(Given information begins)
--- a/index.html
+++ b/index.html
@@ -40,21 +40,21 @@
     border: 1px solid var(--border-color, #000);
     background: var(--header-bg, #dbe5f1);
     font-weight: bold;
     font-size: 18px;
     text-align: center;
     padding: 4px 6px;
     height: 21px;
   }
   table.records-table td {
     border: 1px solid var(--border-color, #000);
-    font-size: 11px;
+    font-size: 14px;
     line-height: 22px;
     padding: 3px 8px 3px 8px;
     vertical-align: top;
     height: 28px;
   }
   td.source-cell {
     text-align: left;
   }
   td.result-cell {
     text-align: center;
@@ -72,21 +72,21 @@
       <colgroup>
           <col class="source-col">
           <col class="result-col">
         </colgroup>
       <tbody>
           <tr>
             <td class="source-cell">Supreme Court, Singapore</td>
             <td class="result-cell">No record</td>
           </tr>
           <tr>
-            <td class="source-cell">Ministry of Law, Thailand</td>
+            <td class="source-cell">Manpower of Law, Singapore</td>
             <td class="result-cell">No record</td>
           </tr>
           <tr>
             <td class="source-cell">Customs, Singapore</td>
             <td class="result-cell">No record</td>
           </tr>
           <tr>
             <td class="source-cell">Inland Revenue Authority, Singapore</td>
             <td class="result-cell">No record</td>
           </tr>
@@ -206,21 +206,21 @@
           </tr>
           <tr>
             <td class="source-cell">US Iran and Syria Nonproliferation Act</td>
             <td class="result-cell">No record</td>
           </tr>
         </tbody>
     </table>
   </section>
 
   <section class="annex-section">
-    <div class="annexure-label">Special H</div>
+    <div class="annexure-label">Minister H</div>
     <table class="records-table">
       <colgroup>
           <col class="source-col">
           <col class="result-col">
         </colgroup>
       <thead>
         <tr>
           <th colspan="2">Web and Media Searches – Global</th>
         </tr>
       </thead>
(Given information ends)
(Given information begins)
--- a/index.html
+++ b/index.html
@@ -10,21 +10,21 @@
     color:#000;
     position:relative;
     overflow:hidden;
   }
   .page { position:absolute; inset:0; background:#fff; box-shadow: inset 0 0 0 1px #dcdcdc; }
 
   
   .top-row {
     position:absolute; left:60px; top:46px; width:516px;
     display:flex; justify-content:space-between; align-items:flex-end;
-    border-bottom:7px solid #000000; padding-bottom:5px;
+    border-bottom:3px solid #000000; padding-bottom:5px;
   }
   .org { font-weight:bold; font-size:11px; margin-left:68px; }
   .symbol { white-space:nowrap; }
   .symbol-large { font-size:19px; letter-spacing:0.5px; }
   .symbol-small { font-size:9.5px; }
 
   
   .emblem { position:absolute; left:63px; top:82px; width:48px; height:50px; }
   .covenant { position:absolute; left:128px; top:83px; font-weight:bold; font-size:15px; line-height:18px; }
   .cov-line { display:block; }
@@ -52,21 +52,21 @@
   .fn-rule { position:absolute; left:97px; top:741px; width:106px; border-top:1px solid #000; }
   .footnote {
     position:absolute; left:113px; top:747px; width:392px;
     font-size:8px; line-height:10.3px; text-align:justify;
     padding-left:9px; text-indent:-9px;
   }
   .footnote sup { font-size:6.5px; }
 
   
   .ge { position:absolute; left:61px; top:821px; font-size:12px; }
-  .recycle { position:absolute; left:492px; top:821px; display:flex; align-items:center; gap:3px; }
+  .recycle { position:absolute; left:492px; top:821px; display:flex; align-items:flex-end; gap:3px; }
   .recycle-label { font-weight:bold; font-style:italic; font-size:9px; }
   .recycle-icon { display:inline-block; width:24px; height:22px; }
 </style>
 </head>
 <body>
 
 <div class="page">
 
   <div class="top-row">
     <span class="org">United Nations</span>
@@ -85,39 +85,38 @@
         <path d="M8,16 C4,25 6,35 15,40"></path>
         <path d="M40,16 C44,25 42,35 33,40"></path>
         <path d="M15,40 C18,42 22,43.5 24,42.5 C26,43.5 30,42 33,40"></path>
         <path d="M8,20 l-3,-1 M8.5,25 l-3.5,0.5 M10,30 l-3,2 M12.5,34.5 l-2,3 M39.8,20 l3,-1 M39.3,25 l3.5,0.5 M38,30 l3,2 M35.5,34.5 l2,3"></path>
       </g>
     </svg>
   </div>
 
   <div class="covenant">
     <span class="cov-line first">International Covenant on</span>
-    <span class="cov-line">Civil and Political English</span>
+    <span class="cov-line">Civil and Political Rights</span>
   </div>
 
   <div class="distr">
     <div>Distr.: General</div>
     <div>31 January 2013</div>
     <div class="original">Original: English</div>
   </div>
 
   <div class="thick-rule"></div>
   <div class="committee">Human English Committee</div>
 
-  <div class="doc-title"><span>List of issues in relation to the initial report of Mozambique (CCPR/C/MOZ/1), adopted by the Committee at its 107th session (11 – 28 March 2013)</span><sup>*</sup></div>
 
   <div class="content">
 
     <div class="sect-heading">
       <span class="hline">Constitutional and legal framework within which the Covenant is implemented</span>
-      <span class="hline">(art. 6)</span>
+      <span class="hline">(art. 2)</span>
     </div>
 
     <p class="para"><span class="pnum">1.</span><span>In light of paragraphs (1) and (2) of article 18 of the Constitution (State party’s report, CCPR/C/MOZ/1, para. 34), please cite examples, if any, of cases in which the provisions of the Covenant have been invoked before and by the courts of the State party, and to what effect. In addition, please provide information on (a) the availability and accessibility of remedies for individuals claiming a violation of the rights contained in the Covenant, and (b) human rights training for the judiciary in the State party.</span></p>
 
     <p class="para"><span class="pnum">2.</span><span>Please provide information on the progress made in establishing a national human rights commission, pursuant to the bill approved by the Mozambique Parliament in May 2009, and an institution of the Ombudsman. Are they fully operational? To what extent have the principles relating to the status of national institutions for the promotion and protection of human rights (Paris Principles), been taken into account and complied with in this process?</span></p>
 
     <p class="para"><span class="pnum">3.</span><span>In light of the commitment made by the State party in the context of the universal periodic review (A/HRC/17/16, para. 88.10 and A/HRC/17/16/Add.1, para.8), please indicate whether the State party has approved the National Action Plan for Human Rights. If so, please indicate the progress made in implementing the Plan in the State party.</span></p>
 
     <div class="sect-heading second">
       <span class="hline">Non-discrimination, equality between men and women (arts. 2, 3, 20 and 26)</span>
(Given information ends)
(Given information begins)
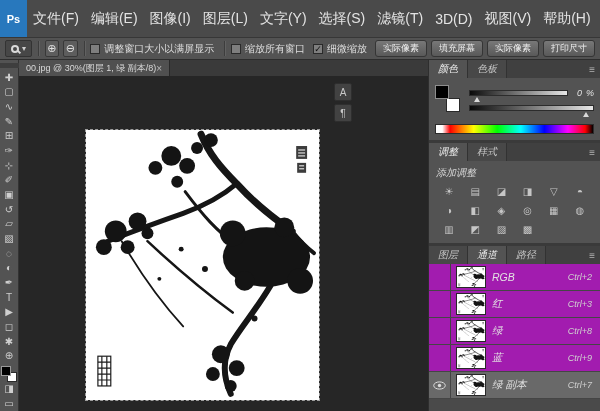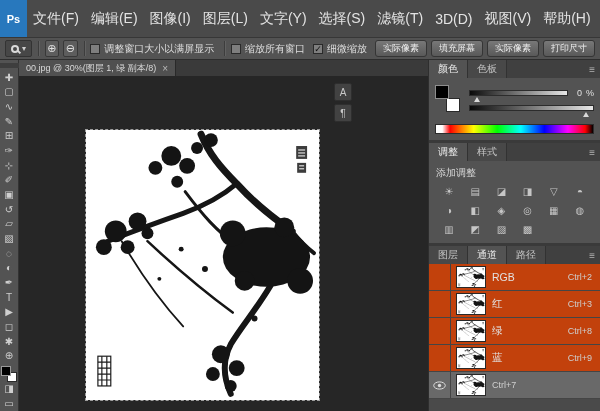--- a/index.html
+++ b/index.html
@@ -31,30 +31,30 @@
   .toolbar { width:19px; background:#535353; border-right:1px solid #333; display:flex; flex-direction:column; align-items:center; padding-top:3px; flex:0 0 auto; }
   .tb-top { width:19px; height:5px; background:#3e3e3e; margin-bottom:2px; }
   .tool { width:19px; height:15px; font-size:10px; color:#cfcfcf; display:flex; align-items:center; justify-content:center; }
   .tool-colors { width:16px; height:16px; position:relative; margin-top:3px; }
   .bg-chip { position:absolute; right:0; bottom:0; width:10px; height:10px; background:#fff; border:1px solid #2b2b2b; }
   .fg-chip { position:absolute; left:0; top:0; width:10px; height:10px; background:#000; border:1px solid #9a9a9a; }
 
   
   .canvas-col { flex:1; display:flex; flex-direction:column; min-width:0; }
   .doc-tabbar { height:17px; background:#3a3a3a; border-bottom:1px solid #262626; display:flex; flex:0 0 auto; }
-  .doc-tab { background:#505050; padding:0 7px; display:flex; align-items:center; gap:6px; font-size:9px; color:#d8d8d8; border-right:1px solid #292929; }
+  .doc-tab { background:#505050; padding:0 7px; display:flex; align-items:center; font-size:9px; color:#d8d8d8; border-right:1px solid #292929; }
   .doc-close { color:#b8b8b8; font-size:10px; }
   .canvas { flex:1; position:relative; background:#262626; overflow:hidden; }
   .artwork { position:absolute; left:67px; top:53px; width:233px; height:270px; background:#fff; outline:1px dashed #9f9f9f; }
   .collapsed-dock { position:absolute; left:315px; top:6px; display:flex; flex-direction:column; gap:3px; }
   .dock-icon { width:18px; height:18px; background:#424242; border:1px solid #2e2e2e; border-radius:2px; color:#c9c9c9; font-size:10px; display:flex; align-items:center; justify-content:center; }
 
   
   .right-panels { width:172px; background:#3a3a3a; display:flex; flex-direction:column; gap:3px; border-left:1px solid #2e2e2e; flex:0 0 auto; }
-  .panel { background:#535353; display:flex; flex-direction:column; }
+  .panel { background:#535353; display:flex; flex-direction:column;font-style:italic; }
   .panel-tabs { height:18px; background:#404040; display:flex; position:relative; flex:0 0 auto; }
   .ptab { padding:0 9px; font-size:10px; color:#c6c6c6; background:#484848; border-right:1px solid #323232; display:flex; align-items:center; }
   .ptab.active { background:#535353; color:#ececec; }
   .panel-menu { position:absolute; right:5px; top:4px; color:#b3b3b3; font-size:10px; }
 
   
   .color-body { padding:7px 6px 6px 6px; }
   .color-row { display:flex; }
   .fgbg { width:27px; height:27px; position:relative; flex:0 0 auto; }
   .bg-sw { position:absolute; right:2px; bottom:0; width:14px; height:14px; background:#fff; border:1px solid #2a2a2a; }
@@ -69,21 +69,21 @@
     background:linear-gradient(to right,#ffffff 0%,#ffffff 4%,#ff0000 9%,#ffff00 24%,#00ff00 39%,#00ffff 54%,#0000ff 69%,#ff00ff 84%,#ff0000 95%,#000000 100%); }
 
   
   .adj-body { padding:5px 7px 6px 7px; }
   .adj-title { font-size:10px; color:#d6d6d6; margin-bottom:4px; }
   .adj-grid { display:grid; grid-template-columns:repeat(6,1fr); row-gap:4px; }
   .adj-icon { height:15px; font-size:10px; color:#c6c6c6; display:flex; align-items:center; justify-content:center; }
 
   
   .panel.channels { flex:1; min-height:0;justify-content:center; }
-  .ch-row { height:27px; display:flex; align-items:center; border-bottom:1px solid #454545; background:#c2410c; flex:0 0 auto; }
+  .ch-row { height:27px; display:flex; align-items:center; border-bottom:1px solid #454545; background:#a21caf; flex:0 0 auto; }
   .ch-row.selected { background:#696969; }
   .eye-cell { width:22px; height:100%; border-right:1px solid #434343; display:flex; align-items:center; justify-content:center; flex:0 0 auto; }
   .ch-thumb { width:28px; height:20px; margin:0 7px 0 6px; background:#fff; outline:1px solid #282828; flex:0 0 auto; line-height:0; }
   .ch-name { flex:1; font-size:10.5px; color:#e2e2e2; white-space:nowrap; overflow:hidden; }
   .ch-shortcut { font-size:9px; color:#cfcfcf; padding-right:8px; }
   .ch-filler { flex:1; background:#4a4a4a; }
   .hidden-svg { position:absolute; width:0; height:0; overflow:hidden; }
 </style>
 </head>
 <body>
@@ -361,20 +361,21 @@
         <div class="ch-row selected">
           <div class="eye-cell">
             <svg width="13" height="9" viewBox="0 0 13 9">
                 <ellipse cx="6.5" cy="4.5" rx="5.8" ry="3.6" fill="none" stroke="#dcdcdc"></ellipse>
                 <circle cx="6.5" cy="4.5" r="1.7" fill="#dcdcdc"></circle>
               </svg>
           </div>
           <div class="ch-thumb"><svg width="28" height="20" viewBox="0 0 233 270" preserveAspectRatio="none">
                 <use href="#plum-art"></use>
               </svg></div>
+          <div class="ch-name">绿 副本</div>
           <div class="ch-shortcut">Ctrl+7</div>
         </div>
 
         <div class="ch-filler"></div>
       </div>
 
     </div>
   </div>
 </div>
(Given information ends)
▶ _Your instructions_
In the records above, find each line that mentions the word "between", and copy it.

▶ _Your solution_
     display:flex; justify-content:space-between; align-items:flex-end;
       <span class="hline">Non-discrimination, equality between men and women (arts. 2, 3, 20 and 26)</span>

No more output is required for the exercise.